[Exercise goal]:
Your task is to gather the lines below that hold the string "page".

[Extracted records]:
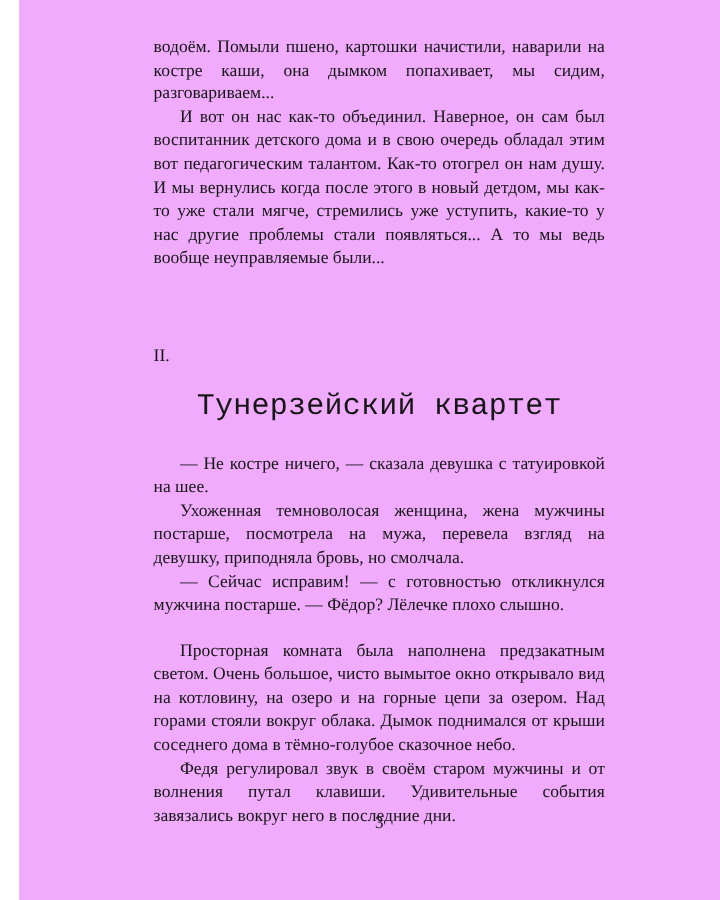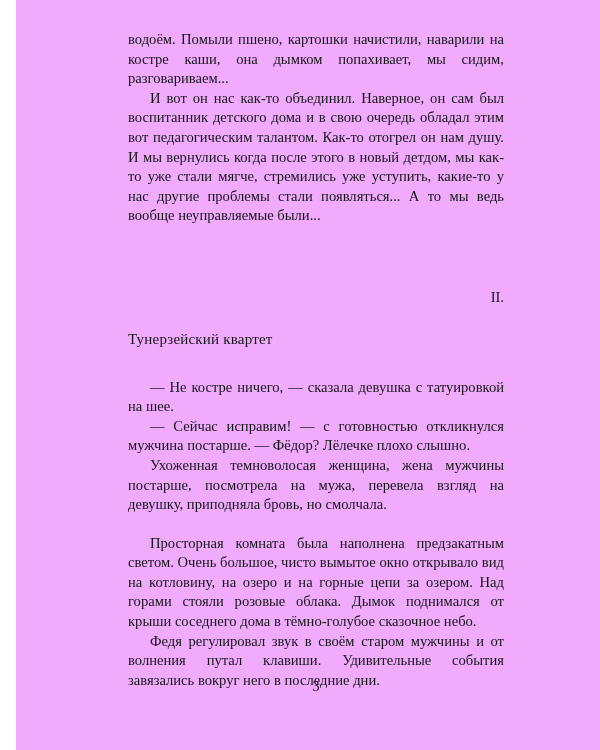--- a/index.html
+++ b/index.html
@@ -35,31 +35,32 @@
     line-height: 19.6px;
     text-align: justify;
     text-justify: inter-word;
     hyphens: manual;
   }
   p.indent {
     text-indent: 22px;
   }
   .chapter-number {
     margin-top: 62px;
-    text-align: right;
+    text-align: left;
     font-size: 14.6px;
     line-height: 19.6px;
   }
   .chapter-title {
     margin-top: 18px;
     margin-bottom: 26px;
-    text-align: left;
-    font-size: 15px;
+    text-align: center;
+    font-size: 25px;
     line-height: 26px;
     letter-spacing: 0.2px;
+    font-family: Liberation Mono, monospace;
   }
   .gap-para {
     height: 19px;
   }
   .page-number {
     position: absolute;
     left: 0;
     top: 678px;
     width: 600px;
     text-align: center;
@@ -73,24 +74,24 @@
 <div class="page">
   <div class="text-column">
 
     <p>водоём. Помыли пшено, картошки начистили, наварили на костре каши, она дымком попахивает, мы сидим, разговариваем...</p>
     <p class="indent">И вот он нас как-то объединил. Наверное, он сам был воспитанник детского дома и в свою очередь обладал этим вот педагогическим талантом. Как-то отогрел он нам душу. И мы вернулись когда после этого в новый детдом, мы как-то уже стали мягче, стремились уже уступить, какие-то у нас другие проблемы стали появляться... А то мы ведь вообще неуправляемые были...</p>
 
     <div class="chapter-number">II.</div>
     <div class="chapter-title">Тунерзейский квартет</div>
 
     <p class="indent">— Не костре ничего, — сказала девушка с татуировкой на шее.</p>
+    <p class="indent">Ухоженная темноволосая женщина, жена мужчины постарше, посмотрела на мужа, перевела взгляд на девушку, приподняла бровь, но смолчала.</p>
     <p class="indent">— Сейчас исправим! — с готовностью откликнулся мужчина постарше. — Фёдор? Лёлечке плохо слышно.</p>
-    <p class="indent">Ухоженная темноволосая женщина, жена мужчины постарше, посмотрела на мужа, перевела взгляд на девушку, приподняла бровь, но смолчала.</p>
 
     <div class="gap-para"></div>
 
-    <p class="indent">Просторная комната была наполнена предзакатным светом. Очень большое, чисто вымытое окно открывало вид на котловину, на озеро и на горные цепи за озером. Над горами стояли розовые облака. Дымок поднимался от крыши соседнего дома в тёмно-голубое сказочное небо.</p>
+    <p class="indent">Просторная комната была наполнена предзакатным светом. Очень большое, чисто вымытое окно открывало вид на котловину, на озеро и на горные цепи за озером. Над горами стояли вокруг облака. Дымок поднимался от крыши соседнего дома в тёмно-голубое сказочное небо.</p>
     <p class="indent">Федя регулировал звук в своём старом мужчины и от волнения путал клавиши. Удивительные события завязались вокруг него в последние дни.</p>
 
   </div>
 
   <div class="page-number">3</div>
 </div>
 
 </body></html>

[Exercise solution]:
   .page-number {
 <div class="page">
   <div class="page-number">3</div>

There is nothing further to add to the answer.